● WORK TASK:
Below are the records; copy each line in which "display" can be found.
SOURCE DATA below:
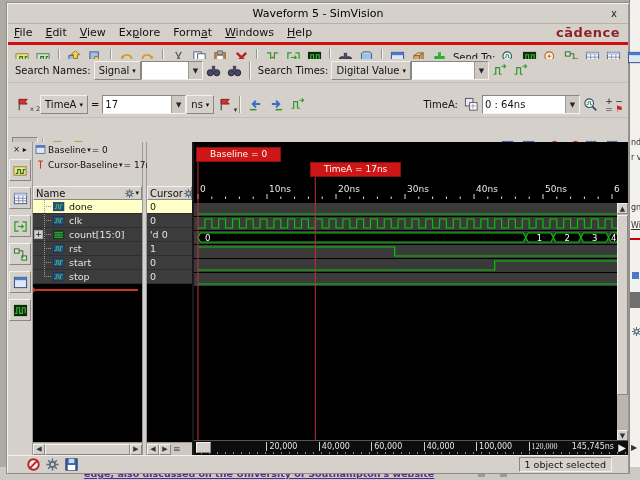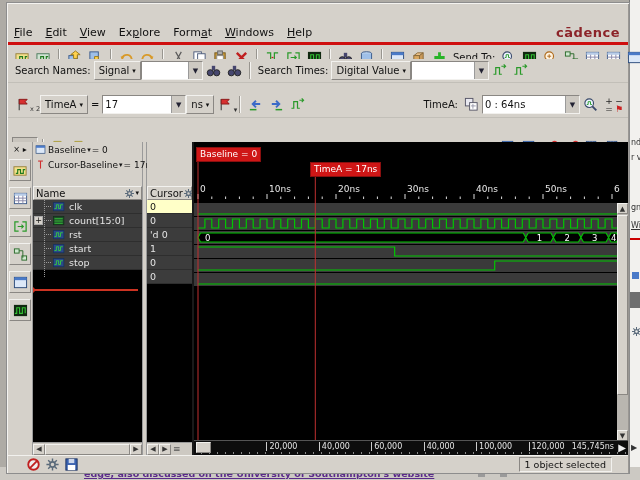--- a/index.html
+++ b/index.html
@@ -84,21 +84,21 @@
   .cp-head{position:absolute;left:0;top:0;width:100%;height:44px;background:#d5d1ca;border-bottom:1px solid #9a9a9a;}
   .crows{position:absolute;left:0;top:58px;width:100%;}
   .crow{height:14px;box-sizing:border-box;display:flex;align-items:center;padding-left:3px;background:#3c3c3c;
         border-bottom:1px solid #2e2e2e;color:#e4e4e4;font-size:9.5px;}
   .crow.sel{background:#ffffc8;color:#111;}
   .cp-hscroll{position:absolute;left:0;bottom:0;width:100%;height:13px;background:#cdc9c2;display:flex;align-items:center;border-top:1px solid #9a9a9a;box-sizing:border-box;}
   .grip{margin-left:2px;font-size:9px;color:#555;}
   
   .wave{position:relative;flex:1;background:#000;border-left:2px solid #1a1a1a;}
   #wavesvg{position:absolute;left:0;top:0;}
-  .wflag{position:absolute;background:#cf1616;color:#fff;font-size:9px;padding:0 3px;line-height:13px;white-space:nowrap;border:1px solid #8a0f0f;}
+  .wflag{position:absolute;background:#cf1616;color:#fff;font-size:9px;padding:0 13px;line-height:13px;white-space:nowrap;border:1px solid #8a0f0f;}
   #flag-baseline{left:2px;top:5px;} #flag-timea{left:116px;top:20px;}
   .vscroll{position:absolute;right:0;top:61px;width:11px;bottom:14px;background:#b9b6b0;}
   .vscroll .sbtn{width:11px;height:11px;}
   .vthumb{position:absolute;left:0;top:12px;width:11px;height:180px;background:#d5d1ca;border:1px solid;border-color:#f2f1ee #8a8783 #8a8783 #f2f1ee;box-sizing:border-box;}
   .vsdown{position:absolute;left:0;bottom:0;}
   .overview{position:absolute;left:0;right:0;bottom:0;height:14px;background:#0d0d0d;border-top:1px solid #555;}
   .overview::after{content:"";position:absolute;left:0;right:0;bottom:1px;height:2px;
        background:repeating-linear-gradient(90deg,transparent 0 7px,#888 7px 8px);}
   .ovlab{position:absolute;top:1px;color:#e6e6e6;font-size:8px;border-left:1px solid #ccc;padding-left:2px;white-space:nowrap;}
   .ovthumb{position:absolute;left:2px;top:1px;width:15px;height:11px;background:#d5d1ca;border:1px solid;border-color:#f2f1ee #8a8783 #8a8783 #f2f1ee;box-sizing:border-box;}
@@ -132,20 +132,24 @@
     <span class="frag" style="top:443px">▶</span>
   </div>
   <div class="bgbottom">
     <span class="weblink">edge, also discussed on the University of Southampton's website</span>
     <span class="webblob" style="left:478px"></span>
     <span class="webblob" style="left:500px"></span>
   </div>
 
   <div id="win">
 
+    <div class="titlebar">
+      <span>Waveform 5 - SimVision</span>
+      <span class="title-close">x</span>
+    </div>
 
     <div class="menubar">
       <span id="menu-items" style="display:flex">
           <span class="mitem"><u>F</u>ile</span>
           <span class="mitem"><u>E</u>dit</span>
           <span class="mitem"><u>V</u>iew</span>
           <span class="mitem">Ex<u>p</u>lore</span>
           <span class="mitem">Form<u>a</u>t</span>
           <span class="mitem"><u>W</u>indows</span>
           <span class="mitem"><u>H</u>elp</span>
@@ -622,20 +626,30 @@
               <span style="display:flex">
                 <svg viewBox="0 0 16 16" width="11" height="11">
                   <path d="M8 1.5v3M8 11.5v3M1.5 8h3M11.5 8h3M3.4 3.4l2.1 2.1M10.5 10.5l2.1 2.1M12.6 3.4l-2.1 2.1M5.5 10.5l-2.1 2.1" stroke="#5a6a7a" stroke-width="1.5"></path>
                   <circle cx="8" cy="8" r="2.8" fill="none" stroke="#5a6a7a" stroke-width="1.8"></circle>
                 </svg>
               </span>
               <span style="font-size:7px">▾</span>
             </span>
         </div>
         <div class="nrows" id="names-rows">
+            <div class="nrow sel">
+              <span class="tre"></span>
+              <span class="sicon">
+                <svg viewBox="0 0 16 16" width="14" height="12">
+                  <rect x="0.5" y="2" width="14" height="11" fill="#2a4a88" stroke="#16305e"></rect>
+                  <polyline points="2,10 4.5,10 4.5,5 7.5,5 7.5,10 10,10 10,5 13,5" fill="none" stroke="#38d838" stroke-width="1.1"></polyline>
+                </svg>
+              </span>
+              <span>done</span>
+            </div>
             <div class="nrow">
               <span class="tre"></span>
               <span class="sicon">
                 <svg viewBox="0 0 16 16" width="14" height="12">
                   <rect x="0.5" y="2" width="14" height="11" fill="#2a4a88" stroke="#16305e"></rect>
                   <polyline points="2,10 4.5,10 4.5,5 7.5,5 7.5,10 10,10 10,5 13,5" fill="none" stroke="#38d838" stroke-width="1.1"></polyline>
                 </svg>
               </span>
               <span>clk</span>
             </div>
@@ -793,21 +807,21 @@
           <span class="sbtn vsdown">▼</span>
         </div>
         <div class="overview" id="overview">
           <span class="ovthumb"></span>
           <span class="ovarrow">▶</span>
         <span class="ovlab" style="left: 72.4203px;">20,000</span>
             <span class="ovlab" style="left: 124.841px;">40,000</span>
             <span class="ovlab" style="left: 177.261px;">60,000</span>
             <span class="ovlab" style="left: 229.681px;">40,000</span>
             <span class="ovlab" style="left: 282.102px;">100,000</span>
-            <span class="ovlab" style="left: 334.522px;">120,000</span>
+            <span class="ovlab" style="left: 334.522px; font-family: Liberation Serif, serif;">120,000</span>
             <span class="ovlab" style="right: 14px; border-left: none;">145,745ns</span>
           </div>
       </div>
     </div>
 
     <div class="statusbar">
       <span style="display:flex;align-items:center">
           <span class="tbtn">
             <svg viewBox="0 0 16 16" width="15" height="15">
               <circle cx="8" cy="8" r="5.6" fill="#eee" stroke="#c02020" stroke-width="2"></circle>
End of SOURCE DATA.
● EXPECTED ANSWER:
   .crow{height:14px;box-sizing:border-box;display:flex;align-items:center;padding-left:3px;background:#3c3c3c;
   .cp-hscroll{position:absolute;left:0;bottom:0;width:100%;height:13px;background:#cdc9c2;display:flex;align-items:center;border-top:1px solid #9a9a9a;box-sizing:border-box;}
       <span id="menu-items" style="display:flex">
               <span style="display:flex">
       <span style="display:flex;align-items:center">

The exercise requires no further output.